I’m sitting in my canvas-backed folding chair with FBI AGENT MCKENNA stenciled on it as the director turns to me questioningly. “How was it for you?”
“Just the way the real robbers did it back in my Detroit days,” I say.
“Then that’s a print,” the director announces.
It’s the morning of the day after my visit with David Weaver. We’re on a jumbo-airplane-hangar-size soundstage at Warner Bros. studio in Burbank. A replica of the bank where I once foiled a daring robbery has been constructed for The FBI Files television series. As part of my Bureau duties, I’m the technical advisor on the series and this episode’s my baby. I gave them the story. One of the few real ones they’ve depicted this season. Mostly the producer and the writers make up any old bullshit, and I find some vaguely connected real case, and we slap that file number on the screen to boost the illusion that this is the real stuff. It’s just Hollywood hokum.
Besides monitoring the TV series for the Bureau, I also operate out of the Federal Building downtown as liaison with the Hollywood community when they want FBI cooperation on a film or TV project. It all adds up to a cushy, boring, PR backwater job.
J. Edgar Hoover first sent me to Los Angeles thirteen years ago in 1946 to run the Commie-chasing squad. It was a hard-hitting, headline-grabbing mission. A jubilant experience for me. I went after unfriendly witnesses for the House Un-American Activities Committee. We were taking action to curb the spread of International Communism, the same way the Bureau rooted out Nazi sp
ies in America during World War II. At least that’s what I told myself at the time.
My powder-puff position now is titled “Special Assignments.” It was intended as a reward for a job well done in support of HUAC, but it feels like I’ve been put out to pasture. I’m forty-seven and worried I will spend the rest of my career with the Bureau stagnating in this velvet trap.
As usual, however, I follow orders. I’m a team player. Even on those occasions when the game gets a little tacky.
Like a few years ago in 1956 when Hoover became obsessively interested in the reported romance between Negro superstar entertainer Sammy Davis, Jr. and platinum blond screen bombshell Kim Novak. He’d be on the phone every day pushing me to put aside Commie chasing for the moment and focus all my energies on digging up the latest dirt about this black-white relationship.
Hoover intimated he was doing a favor for Harry Cohn, who ran Columbia Pictures, where Novak was under contract. A bi-racial love affair could damage her value for Columbia at the box office. Hoover put me on the case. I felt like a garbage picker sifting through trash Dumpsters. Then we hit a development that made it official FBI business.

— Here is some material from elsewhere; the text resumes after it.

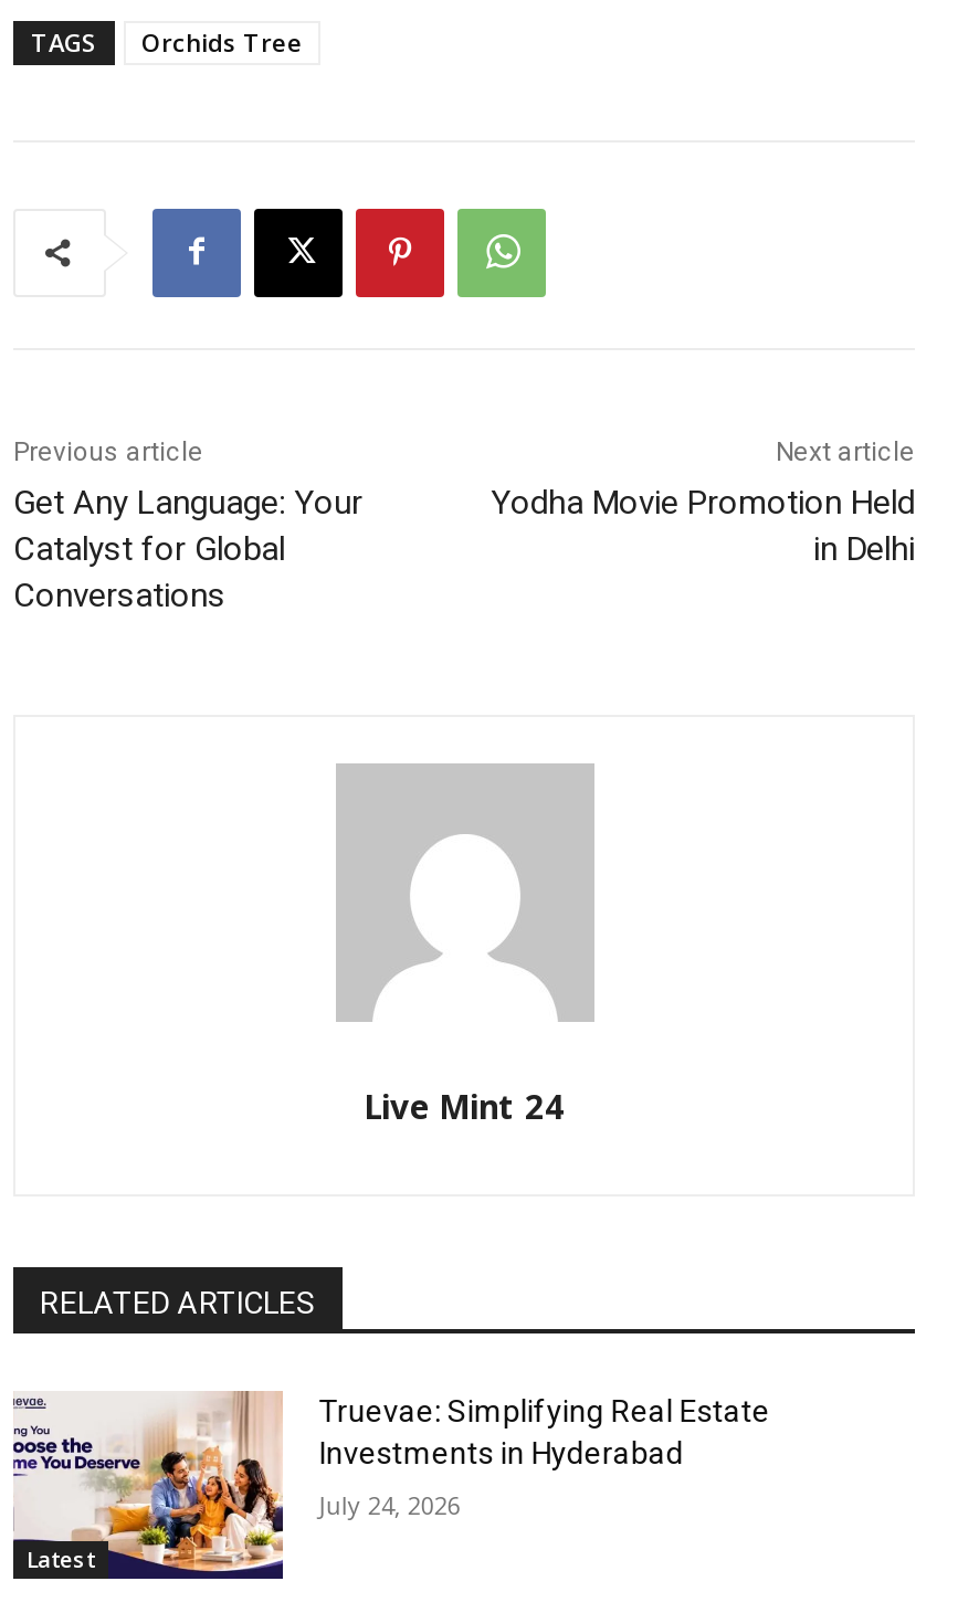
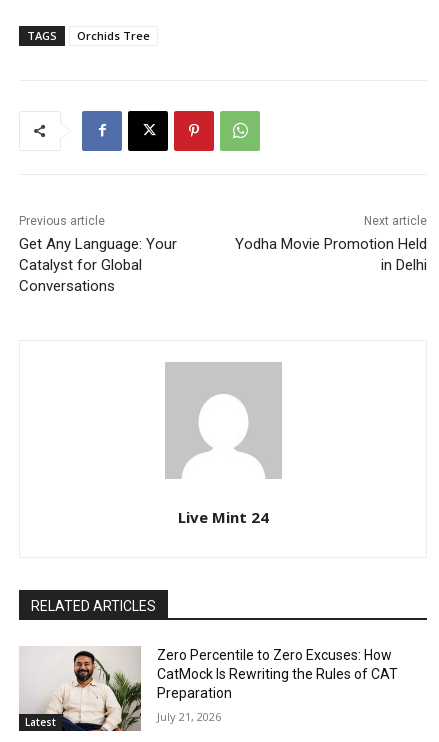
[11,1391,770,1581] [image] | Truevae: Simplifying Real Estate | Investments in Hyderabad -> [20,647,398,732] [image] | Zero Percentile to Zero Excuses: How | CatMock Is Rewriting the Rules of CAT | Preparation
[319,1487,461,1520] July 24, 2026 -> [157,709,221,724] July 21, 2026

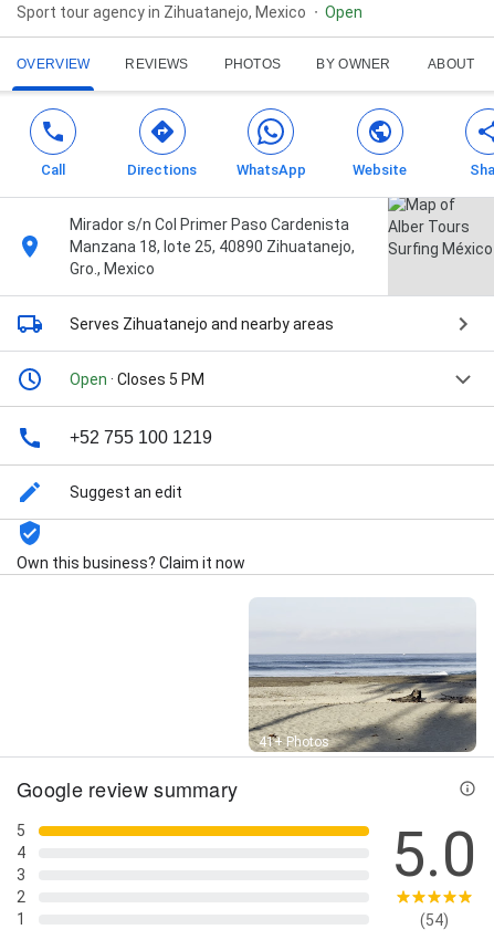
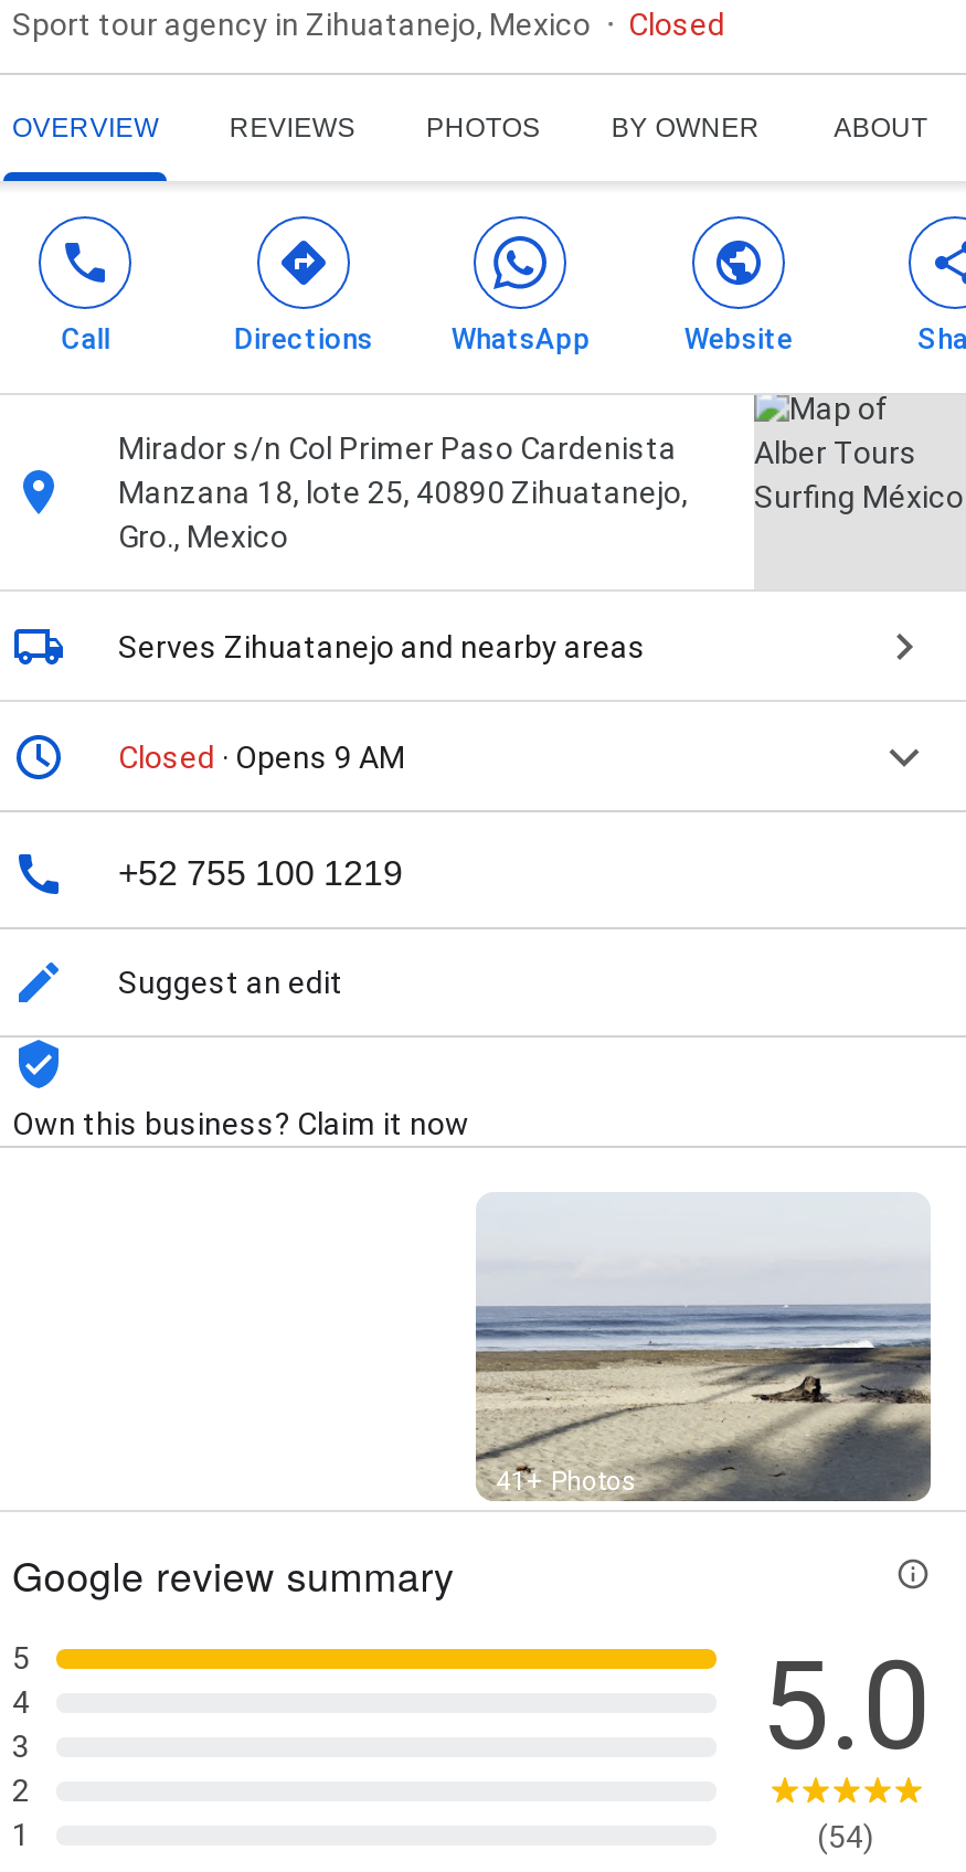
[325,4,362,21] Open -> [628,7,725,42] Closed
[70,371,204,388] Open · Closes 5 PM -> [118,740,405,775] Closed · Opens 9 AM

Gangleader Johnny Roselli reportedly kidnapped Sammy Davis. That’s a federal offense, so I pounced—jammed my way into the LAPD’s investigation, wound up tangling tails in an ugly fracas with their lead investigator, Ray Alcalay. I hung in there to Hoover’s delight. Then, abruptly, it was all over.
Sammy Davis was only missing a matter of hours and when he reappeared he denied being kidnapped. Johnny Roselli was the face of innocence when we questioned him. Word on the street was that during the snatch Sammy Davis had been threatened with death unless he stopped seeing Kim Novak. He dropped her and married a gorgeous Negro dancer very soon after.
Hoover felt the Bureau’s presence had been partially responsible for resolving what he called “a clear case of miscegenation,” still a crime in several Southern states, but not a federal crime. The experience left me feeling filthy, but sometimes the work went that way. Behind my back some of the other agents then began calling me “Hoover’s Hitman.”